Science’s merit claims
The progress of university-based modern science has its foundations in the dismantling of centuries-held superstitious beliefs. Perhaps given its fashioning in the renaissance cauldron in tumultuous 14th–17th-century Europe, science has taken on itself the noble task of delivering us from falsehoods. For postcolonial societies like ours, pursuit of university-based education thus becomes akin to shedding tradition, losing the stuff that came from the irrational and the unfounded, to embrace the proven and tested. Science becomes a tool for adjudicating knowledge itself, at least the science that is often accessed by the meritorious among us, the ‘truly deserving’: the doctors, the engineers and the scientists, the ones who would like to bring forth the fruits of such meritorious sciences to uplift society. This is often cast as an apparently noble endeavour of generously sharing the fruits of our merit with the wider society.

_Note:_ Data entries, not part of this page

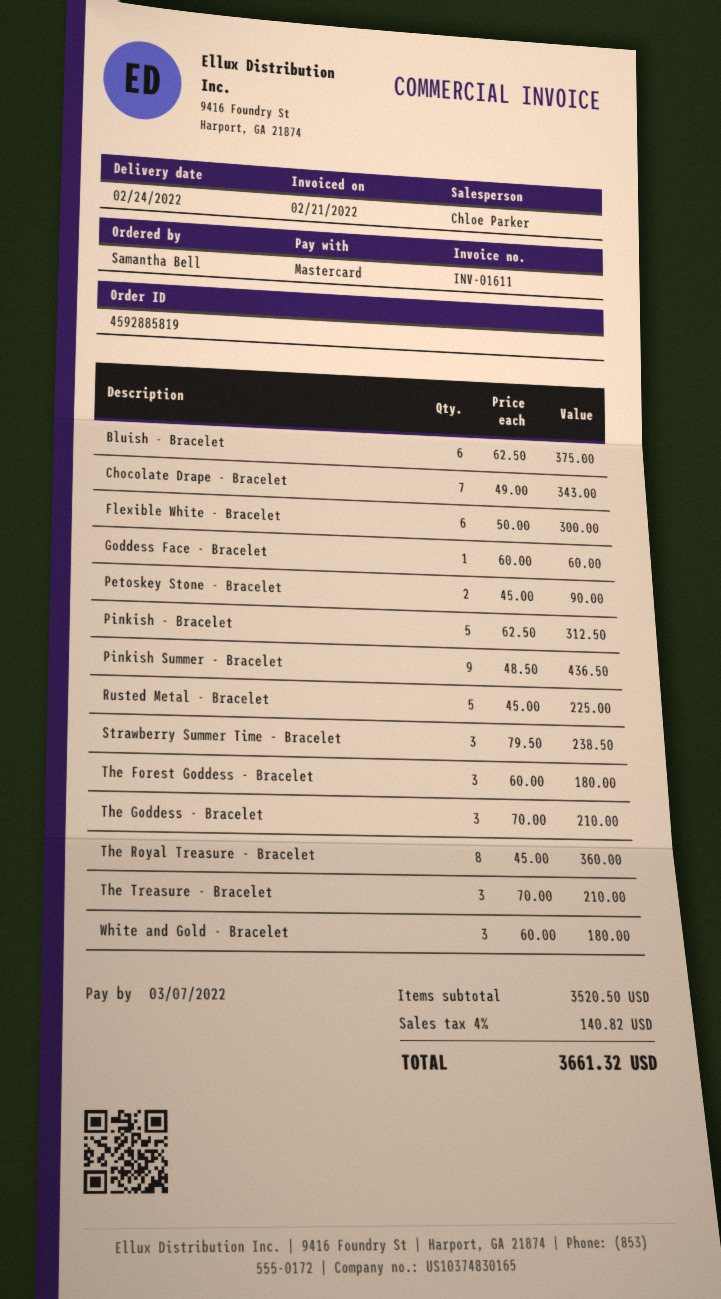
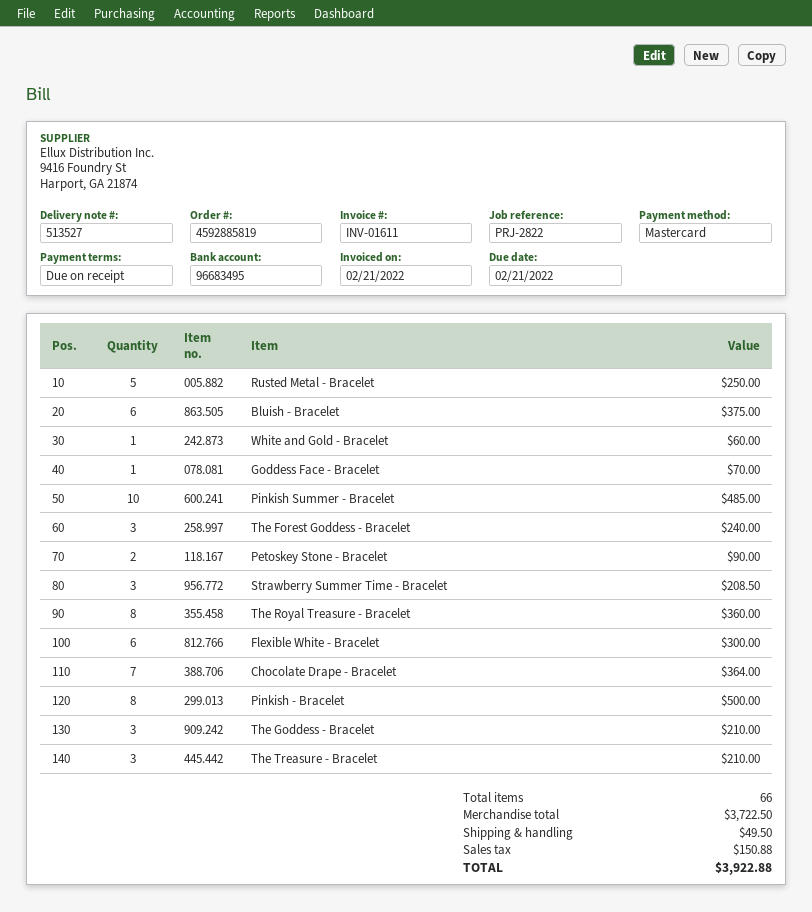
due date: 2022-03-07 -> 2022-02-21
Chocolate Drape - Bracelet: 7 for 343.00 -> 7 for 364.00
Goddess Face - Bracelet: 1 for 60.00 -> 1 for 70.00
Pinkish - Bracelet: 5 for 312.50 -> 8 for 500.00
Pinkish Summer - Bracelet: 9 for 436.50 -> 10 for 485.00
Rusted Metal - Bracelet: 5 for 225.00 -> 5 for 250.00
Strawberry Summer Time - Bracelet: 3 for 238.50 -> 3 for 208.50
The Forest Goddess - Bracelet: 3 for 180.00 -> 3 for 240.00
White and Gold - Bracelet: 3 for 180.00 -> 1 for 60.00
subtotal: 3520.50 -> 3722.50
shipping: none -> 49.50
tax: 140.82 -> 150.88
total: 3661.32 -> 3922.88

Modern science and technology have certainly lived up to their promise; there have been enormous strides in terms of understanding the world around us as well as modifying and bending it to our needs. Besides the ability to extract natural resources and create megastructures like dams, satellites and the information communication architecture, modern science is also a sociopolitical animal, demanding a seat at the public policy table and promising societal awakening through evidence-based solutions to the wicked problems of our time. Coming from public policy and planning literature, characterisation of the biggest challenges facing society today as wicked stems from the social complexity that underlies these challenges. Urban planning, health inequalities, climate change and community engagement are few examples of such problems that require humbler and more participatory approaches as opposed to authoritative and overcentralised approaches that often are our immediate response.1 Advanced scientific research methods like randomised control trials (RCTs) that had their origins in proving whether a given substance can be effective as a treatment (even cure) of human disease today make a play at addressing poverty and improving public health. The 2019 Nobel Prize for Economics to Banerjee, Duflo and Kremer who have been champions of using RCTs to solve development issues marks the culmination of the arrival of economics in public policy. Economics is a social science where theories and concepts are advanced as explanations rather than as universal truths (cf. gravity in the natural sciences). The jump from the use of RCTs in clinical medicine to economics and public policy has happened with limited adaptations. Today, economists design social experiments that help establish the effectiveness of one development approach over another after testing them in ‘controlled conditions’. While the idea of creating controlled conditions for experimentation within societies can itself be debated along ethical lines, there is also the lack of a reasonable scholarship in economics from the Global South (eg, South Asia and Africa) where such approaches are increasingly being tried out.2
What stands out though is the higher intellectual pursuit of a few, within academia and knowledge-based communities, which is aimed at delivering equity and justice for all. Even outside economics, in general, science and scientific approaches are today pursuits of intelligent few who have demonstrated high academic merit to attain positions of respect in universities and academia. In addition, they also aim to provide us tools to shape and even ‘fix’ societies. Those that have seen the light through PhDs and research chairs in these evidence-based public policy communities spanning public health, economics and development scholarship possess a higher truth that is inaccessible to the unlettered, unfamiliar to equally lettered but in another discipline (a PhD in sociology, eg, may be excused from knowing the intricacies of the immunology of the COVID-19 vaccine), or un-understandable to many others who may be insufficiently literate. For instance, current definitions of literacy do not automatically translate into abilities to engage in scientific debates. The nature of these debates and their paywalled and English-language platforms are such that literacy may be necessary but not sufficient to engage in scientific debates. This is in no small part due to the reproduction of social inequities within educational institutions and scientific establishment. See, for instance, the stereotype in portrayal of ‘rock stars in science’.3
In one quick sweep, the intended beneficiaries of these sciences are robbed of any stake in their own deliverance. Whom can we blame but the individual, if they were not smart enough to get university education or if they were unable to get to a sufficiently reputed university.